Were prototype couplers ever attached to trucks?

I have some Roundhouse Harriman passenger cars, and some older Likelike boxcars with couplers attached to the trucks rather than to the underside of the car. Were there ever any prototypes constructed in this fashion, or is this a quick and inexpensive model construction method?

I worked for the Southren Pacific for a year or two I do’nt ever remember seeing couplers attached to the trucks,I do’nt think they ever were[2c]All of my R.R.cars that had the coupler on the truck have long been converted to frame mount.[^]
JIM

Not that I know of for one major reason. The draft gear is fastened to the center sill of the car designed to take the forces of pulling and pushing. The trucks aren’t even bolted to the car. There is a pin which fits into a hole in the top of the truck. Truck mounted couplers would just rip the truck out from under the car due the forces. Now trolley cars may be different due to the tight turns dictated by street running but I don’t think they used them either. They had a double jointed shank on the coupler or a very long shanked coupler from what I have seen

I’m not sure about the USA, but over here we’ve had a few locos with the coupling on the trucks (bogies) - there were two types of overhead electric loco used on the Woodhead line (the EM1 and EM2) which had the bogies coupled together mechanically at the inner ends and had buffing and drawgear fitted to them at the outer ends - the bodywork just sat on top with all forces transmitted through the bogies. There were also a few types where the bufferbeams were mounted on the bogies (Classes 40, 44, 45, and 46) rather than the bodywork.

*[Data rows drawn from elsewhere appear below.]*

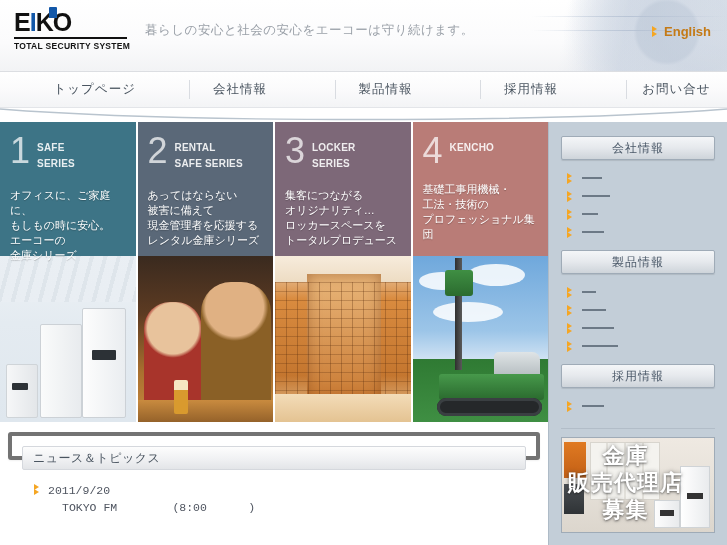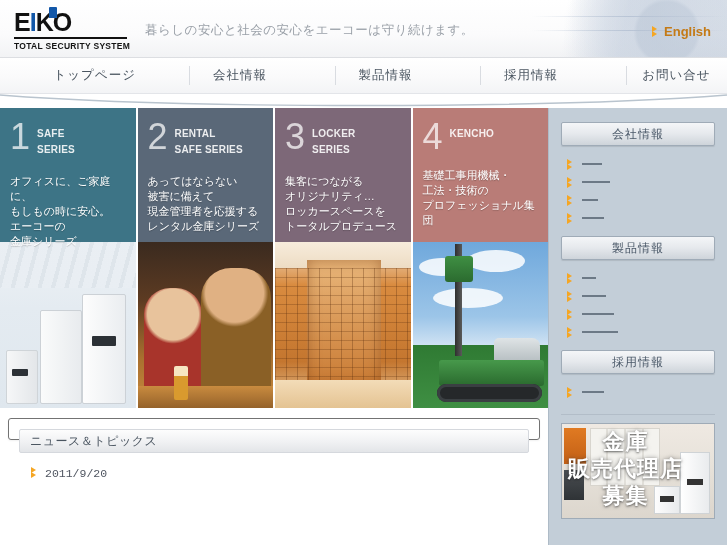"EIKO" .header { height: 58px -> 72px }
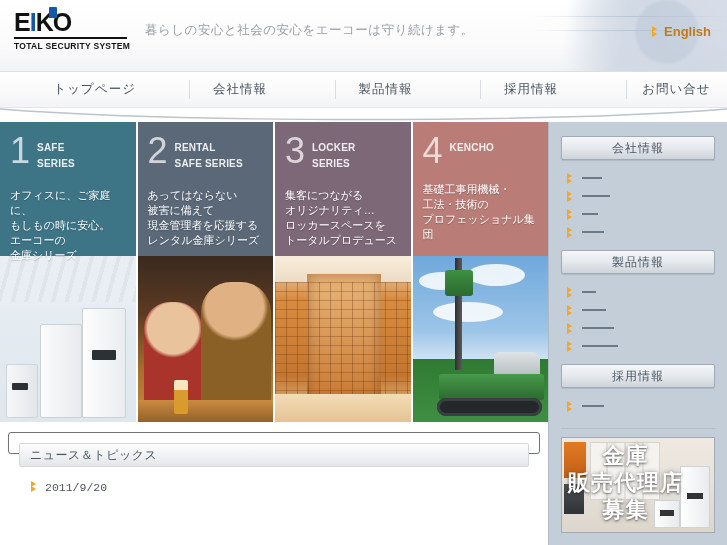"ニュース＆トピックス" .news-outer { border: 1px solid #737373 -> 4px solid #737373 }
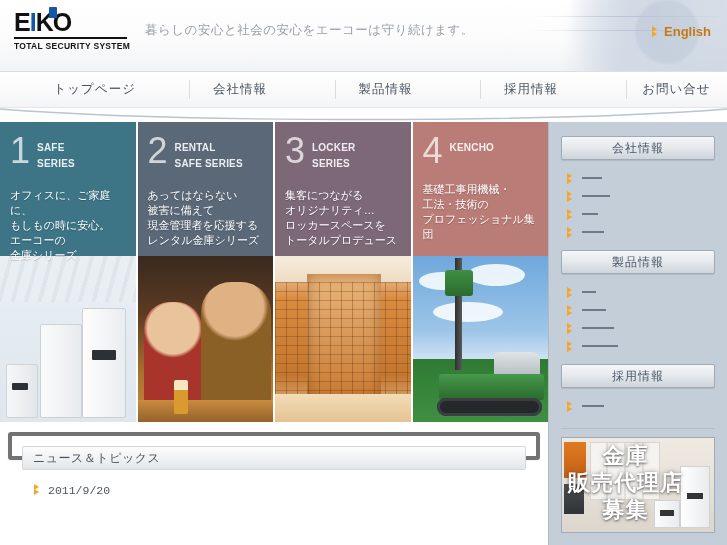"TOKYO FM (8:00 )" div.news-sub { html: none -> <div>TOKYO FM (8:00 )</div> }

I have seen a couple of Critter type locos that had truck mounted couplers, the trucks were also connected together. This was for very tight curves. As for passenger cars or frieght cars, never, this has to do with the pulling stresses of a train, if the couplers were mounted to the trucks, as soon as the train moved forward the pin holding the truck to the frame would be subjected to a great deal of cross tensional stress and would either deform or snap at the point of bearing.By mounting couplers to the frame the stresses of piuuling are tranfered linearly thru the frame to the car behind and so on and so on. the trucks only have to support the weight of the car.

We get truck mounted couplers because our trains are mostly operating on far from realistic radius’ curves, the tighter curved mean body mounted couplers would cause the cars to hit each other and derail on a tight corner. Plus the weights of our cars are soo light there is no real cross torsional stress like a multi-ton car would experience.

The Spani***algo designed cars may have had that arrangement. Those cars were used on a couple train sets back in the 1960’s but were very limited and never caught on.

Dave H.

There were several types of hevy electric locomotives that had what would be essentially truck-mounted couplers. Like the European example, all forces were transmitted throught he frame. In the case of articulated types, a drawbar connected the two sections. The bodies sort of just ride along on top. But I never heard of a freight car with truck-mounted couplers, for the reasons give. The trucks on prototypical freight cars aren’t really attached strongly to the car.
Of course,t e instant you say ‘never’ is when someone finds a picture of such a thing - so I’m going to qualify that with “they probably DID try it at some point or another”

–Randy

The only examples I can think of are where the “car” consists mostly of the truck. Disconnect logging cars. Those devices that connect a string of highway trailers to a train.
Possibly some heavy depressed center flatcars where the truck assemblies stuck out beyond the body.